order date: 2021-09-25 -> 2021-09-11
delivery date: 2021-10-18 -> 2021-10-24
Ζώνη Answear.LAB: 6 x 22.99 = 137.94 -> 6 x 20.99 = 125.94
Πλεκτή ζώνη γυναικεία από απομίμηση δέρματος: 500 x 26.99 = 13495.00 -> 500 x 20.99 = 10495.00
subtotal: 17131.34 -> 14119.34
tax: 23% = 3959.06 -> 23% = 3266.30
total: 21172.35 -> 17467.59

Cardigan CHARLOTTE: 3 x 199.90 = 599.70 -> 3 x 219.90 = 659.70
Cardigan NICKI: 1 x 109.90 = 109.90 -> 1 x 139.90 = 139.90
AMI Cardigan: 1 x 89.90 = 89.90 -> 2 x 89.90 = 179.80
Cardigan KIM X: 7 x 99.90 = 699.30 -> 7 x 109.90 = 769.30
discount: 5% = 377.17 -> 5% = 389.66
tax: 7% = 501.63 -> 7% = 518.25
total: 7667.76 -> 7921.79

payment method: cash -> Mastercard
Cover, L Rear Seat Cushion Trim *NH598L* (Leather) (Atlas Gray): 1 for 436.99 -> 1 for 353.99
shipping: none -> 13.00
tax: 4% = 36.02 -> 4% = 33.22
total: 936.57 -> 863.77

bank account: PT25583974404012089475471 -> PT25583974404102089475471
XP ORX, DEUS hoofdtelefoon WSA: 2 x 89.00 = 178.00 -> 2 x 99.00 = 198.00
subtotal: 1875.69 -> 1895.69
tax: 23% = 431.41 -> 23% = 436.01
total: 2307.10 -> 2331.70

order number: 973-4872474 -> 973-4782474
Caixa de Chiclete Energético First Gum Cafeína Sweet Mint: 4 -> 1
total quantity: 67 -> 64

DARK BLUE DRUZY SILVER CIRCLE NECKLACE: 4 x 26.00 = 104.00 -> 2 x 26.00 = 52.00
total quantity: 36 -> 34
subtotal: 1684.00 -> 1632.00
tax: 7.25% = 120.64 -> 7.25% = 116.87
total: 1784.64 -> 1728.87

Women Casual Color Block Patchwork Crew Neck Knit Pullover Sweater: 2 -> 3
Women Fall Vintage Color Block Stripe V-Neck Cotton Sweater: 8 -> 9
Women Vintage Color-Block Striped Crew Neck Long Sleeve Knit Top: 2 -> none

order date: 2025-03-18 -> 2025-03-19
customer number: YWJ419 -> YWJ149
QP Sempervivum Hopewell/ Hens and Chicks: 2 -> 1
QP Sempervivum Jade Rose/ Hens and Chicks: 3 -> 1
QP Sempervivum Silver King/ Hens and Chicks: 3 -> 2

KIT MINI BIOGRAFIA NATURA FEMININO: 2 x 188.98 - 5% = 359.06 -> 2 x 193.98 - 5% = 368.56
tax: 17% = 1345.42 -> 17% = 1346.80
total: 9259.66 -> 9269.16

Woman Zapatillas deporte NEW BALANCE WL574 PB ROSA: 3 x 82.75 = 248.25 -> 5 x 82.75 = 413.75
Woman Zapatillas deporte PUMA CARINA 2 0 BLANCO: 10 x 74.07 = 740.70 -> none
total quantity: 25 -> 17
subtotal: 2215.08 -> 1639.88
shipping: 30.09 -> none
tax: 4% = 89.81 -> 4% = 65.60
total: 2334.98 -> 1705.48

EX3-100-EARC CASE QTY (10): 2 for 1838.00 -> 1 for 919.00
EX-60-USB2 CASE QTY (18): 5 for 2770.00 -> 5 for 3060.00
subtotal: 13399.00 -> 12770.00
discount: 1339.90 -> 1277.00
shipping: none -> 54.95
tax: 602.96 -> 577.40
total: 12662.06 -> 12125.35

========

» **YOUR GOAL**
Which lines run from the one containing "total: 9259.66 -> 9269.16" through the end of the material? Output exactly those lines and no others.

» **SOLUTION TO THIS PROBLEM**
total: 9259.66 -> 9269.16

Woman Zapatillas deporte NEW BALANCE WL574 PB ROSA: 3 x 82.75 = 248.25 -> 5 x 82.75 = 413.75
Woman Zapatillas deporte PUMA CARINA 2 0 BLANCO: 10 x 74.07 = 740.70 -> none
total quantity: 25 -> 17
subtotal: 2215.08 -> 1639.88
shipping: 30.09 -> none
tax: 4% = 89.81 -> 4% = 65.60
total: 2334.98 -> 1705.48

EX3-100-EARC CASE QTY (10): 2 for 1838.00 -> 1 for 919.00
EX-60-USB2 CASE QTY (18): 5 for 2770.00 -> 5 for 3060.00
subtotal: 13399.00 -> 12770.00
discount: 1339.90 -> 1277.00
shipping: none -> 54.95
tax: 602.96 -> 577.40
total: 12662.06 -> 12125.35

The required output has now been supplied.